• _GIVEN INFORMATION_:
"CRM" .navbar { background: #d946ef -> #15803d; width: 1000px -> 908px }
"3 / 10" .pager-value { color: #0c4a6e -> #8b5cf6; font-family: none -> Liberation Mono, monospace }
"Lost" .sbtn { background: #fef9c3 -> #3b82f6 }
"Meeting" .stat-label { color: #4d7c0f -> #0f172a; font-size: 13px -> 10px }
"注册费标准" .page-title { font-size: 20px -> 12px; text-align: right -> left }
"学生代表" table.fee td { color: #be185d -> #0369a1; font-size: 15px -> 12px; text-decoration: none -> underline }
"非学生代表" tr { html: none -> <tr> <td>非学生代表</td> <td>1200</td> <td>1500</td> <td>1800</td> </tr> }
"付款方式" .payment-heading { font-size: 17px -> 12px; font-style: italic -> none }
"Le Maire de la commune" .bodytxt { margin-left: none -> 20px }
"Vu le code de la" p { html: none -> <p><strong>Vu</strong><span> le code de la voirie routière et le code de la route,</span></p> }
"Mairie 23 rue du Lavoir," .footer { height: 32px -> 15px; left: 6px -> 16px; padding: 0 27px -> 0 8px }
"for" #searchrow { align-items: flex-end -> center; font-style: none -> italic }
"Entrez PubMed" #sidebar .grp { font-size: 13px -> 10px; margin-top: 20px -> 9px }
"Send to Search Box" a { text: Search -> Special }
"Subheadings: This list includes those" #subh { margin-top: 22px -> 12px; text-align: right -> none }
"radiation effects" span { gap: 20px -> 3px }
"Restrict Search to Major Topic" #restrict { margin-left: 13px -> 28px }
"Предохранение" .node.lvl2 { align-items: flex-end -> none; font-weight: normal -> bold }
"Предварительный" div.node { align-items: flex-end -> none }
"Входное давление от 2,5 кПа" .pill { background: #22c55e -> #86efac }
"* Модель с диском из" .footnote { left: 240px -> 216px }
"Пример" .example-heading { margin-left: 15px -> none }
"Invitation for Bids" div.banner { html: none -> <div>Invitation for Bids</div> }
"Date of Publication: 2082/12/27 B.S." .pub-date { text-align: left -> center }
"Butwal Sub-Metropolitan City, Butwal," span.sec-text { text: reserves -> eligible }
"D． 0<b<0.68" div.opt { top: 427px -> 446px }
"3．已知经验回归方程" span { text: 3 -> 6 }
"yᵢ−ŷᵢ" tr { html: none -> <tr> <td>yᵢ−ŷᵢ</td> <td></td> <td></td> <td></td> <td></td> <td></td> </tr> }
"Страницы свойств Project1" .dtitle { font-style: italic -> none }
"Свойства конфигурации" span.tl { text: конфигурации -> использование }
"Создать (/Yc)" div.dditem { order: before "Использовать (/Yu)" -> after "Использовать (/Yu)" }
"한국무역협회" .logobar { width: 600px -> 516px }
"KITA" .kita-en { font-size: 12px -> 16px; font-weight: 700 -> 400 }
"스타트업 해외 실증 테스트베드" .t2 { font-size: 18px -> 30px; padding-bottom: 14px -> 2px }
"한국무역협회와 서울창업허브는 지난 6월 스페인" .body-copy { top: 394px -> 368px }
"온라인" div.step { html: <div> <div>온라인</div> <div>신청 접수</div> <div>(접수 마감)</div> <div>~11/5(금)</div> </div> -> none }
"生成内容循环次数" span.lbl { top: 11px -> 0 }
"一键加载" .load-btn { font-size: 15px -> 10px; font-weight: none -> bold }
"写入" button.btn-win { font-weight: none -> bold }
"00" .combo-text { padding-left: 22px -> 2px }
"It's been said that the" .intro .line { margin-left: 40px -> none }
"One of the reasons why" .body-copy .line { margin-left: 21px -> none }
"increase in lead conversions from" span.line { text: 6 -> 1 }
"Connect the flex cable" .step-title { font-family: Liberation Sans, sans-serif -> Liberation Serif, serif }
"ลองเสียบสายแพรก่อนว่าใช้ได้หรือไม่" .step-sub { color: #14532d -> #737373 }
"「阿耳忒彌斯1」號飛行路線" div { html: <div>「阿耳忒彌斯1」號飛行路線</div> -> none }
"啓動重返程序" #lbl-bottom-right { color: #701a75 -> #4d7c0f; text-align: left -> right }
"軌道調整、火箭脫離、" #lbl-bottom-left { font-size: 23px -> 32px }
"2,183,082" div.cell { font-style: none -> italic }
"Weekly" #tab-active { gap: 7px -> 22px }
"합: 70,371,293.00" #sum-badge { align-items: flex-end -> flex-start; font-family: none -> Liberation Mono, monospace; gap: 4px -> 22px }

• _INSTRUCTIONS FOR THE TASK_:
Locate the word "weight" in the data above. Copy every line carrying it.

• _EXERCISE ANSWER_:
"Предохранение" .node.lvl2 { align-items: flex-end -> none; font-weight: normal -> bold }
"KITA" .kita-en { font-size: 12px -> 16px; font-weight: 700 -> 400 }
"一键加载" .load-btn { font-size: 15px -> 10px; font-weight: none -> bold }
"写入" button.btn-win { font-weight: none -> bold }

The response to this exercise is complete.